§ Problem statement
For the material below, the expected output is exactly the lines between the line holding "2007-06-02: 680 -> none" and the line holding "09:00: none -> 1650", inclusive, with pictures left out.

§ Records to process

────

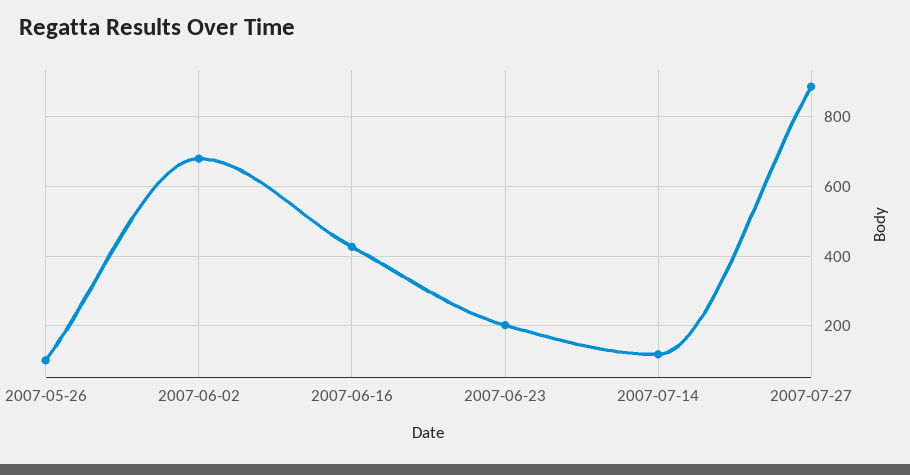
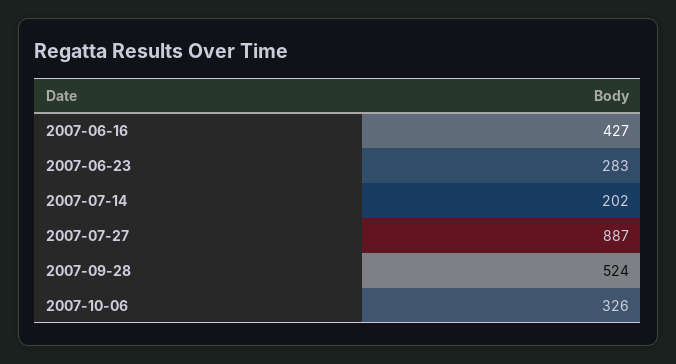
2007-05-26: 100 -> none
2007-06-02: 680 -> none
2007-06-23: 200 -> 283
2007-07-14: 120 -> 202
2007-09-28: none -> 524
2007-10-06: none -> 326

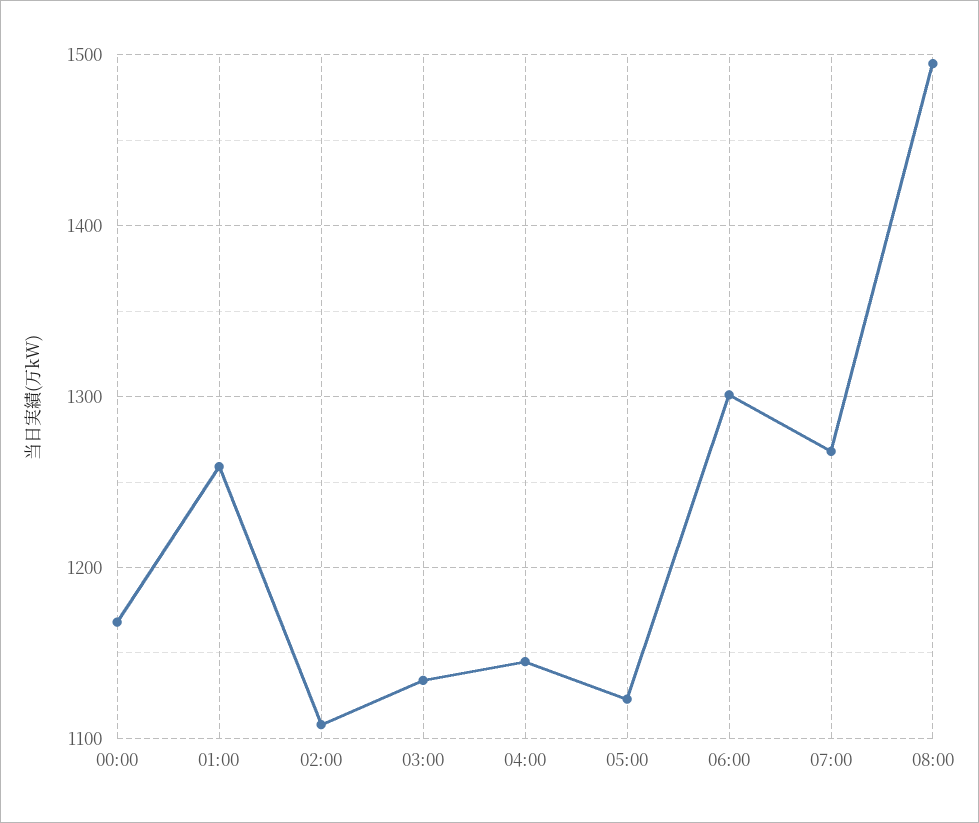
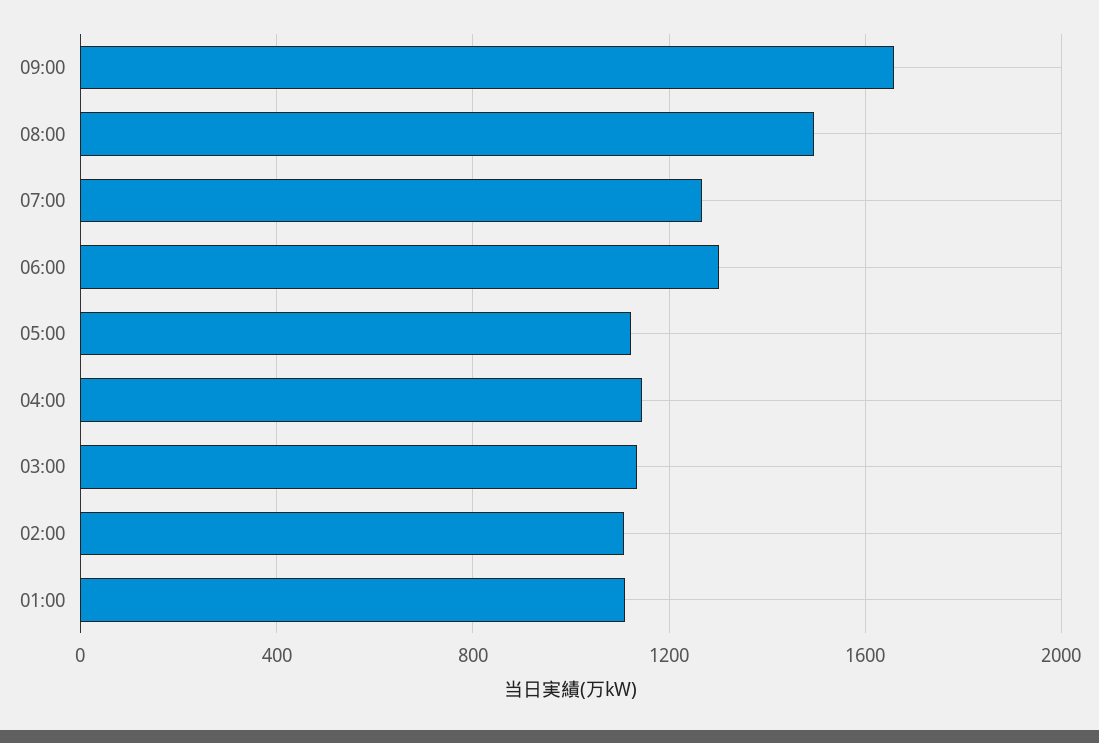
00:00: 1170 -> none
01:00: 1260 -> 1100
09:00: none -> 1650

────

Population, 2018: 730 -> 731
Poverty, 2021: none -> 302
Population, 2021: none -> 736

────

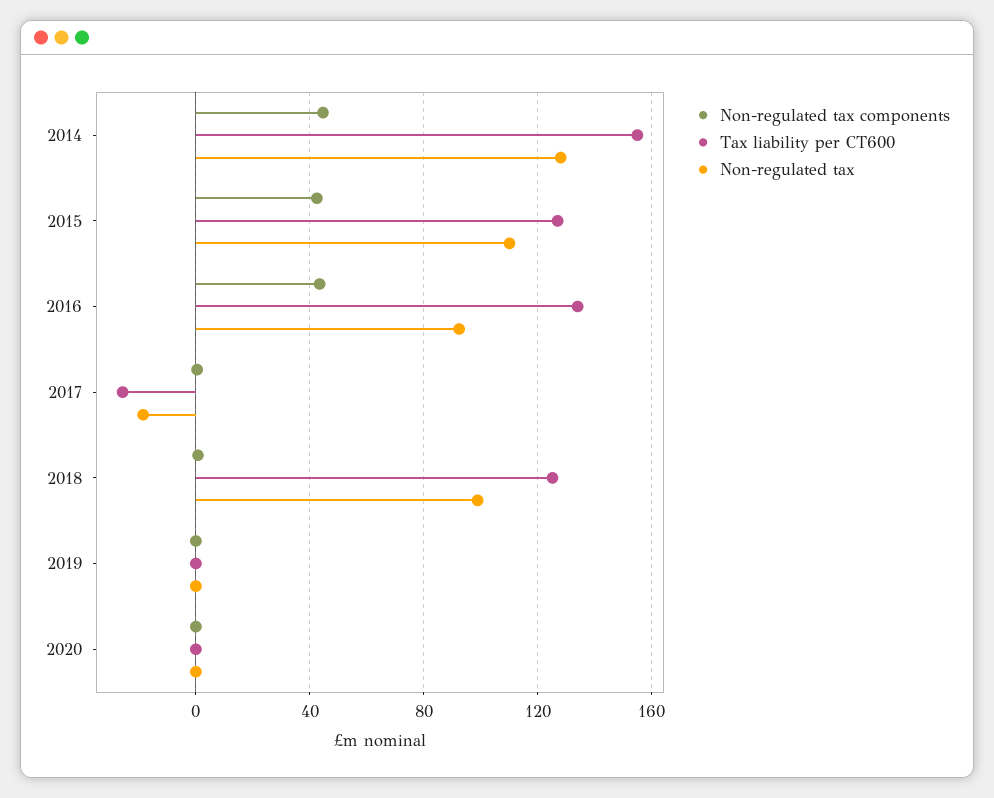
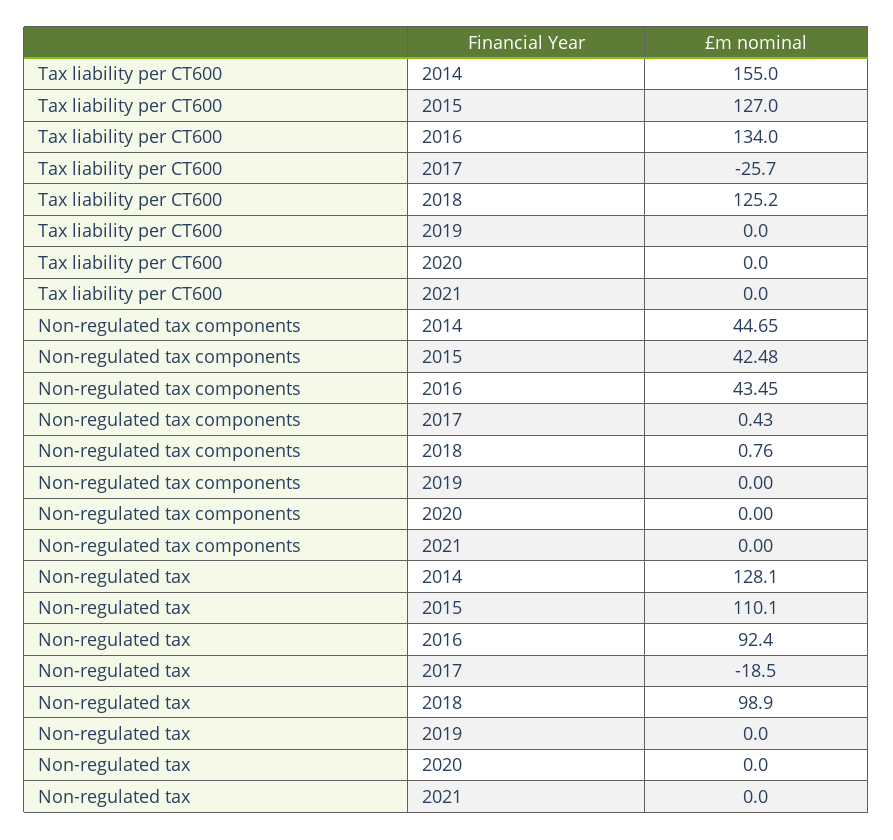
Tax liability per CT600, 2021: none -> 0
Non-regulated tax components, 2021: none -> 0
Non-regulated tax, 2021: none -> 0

────

§ Result
2007-06-02: 680 -> none
2007-06-23: 200 -> 283
2007-07-14: 120 -> 202
2007-09-28: none -> 524
2007-10-06: none -> 326

00:00: 1170 -> none
01:00: 1260 -> 1100
09:00: none -> 1650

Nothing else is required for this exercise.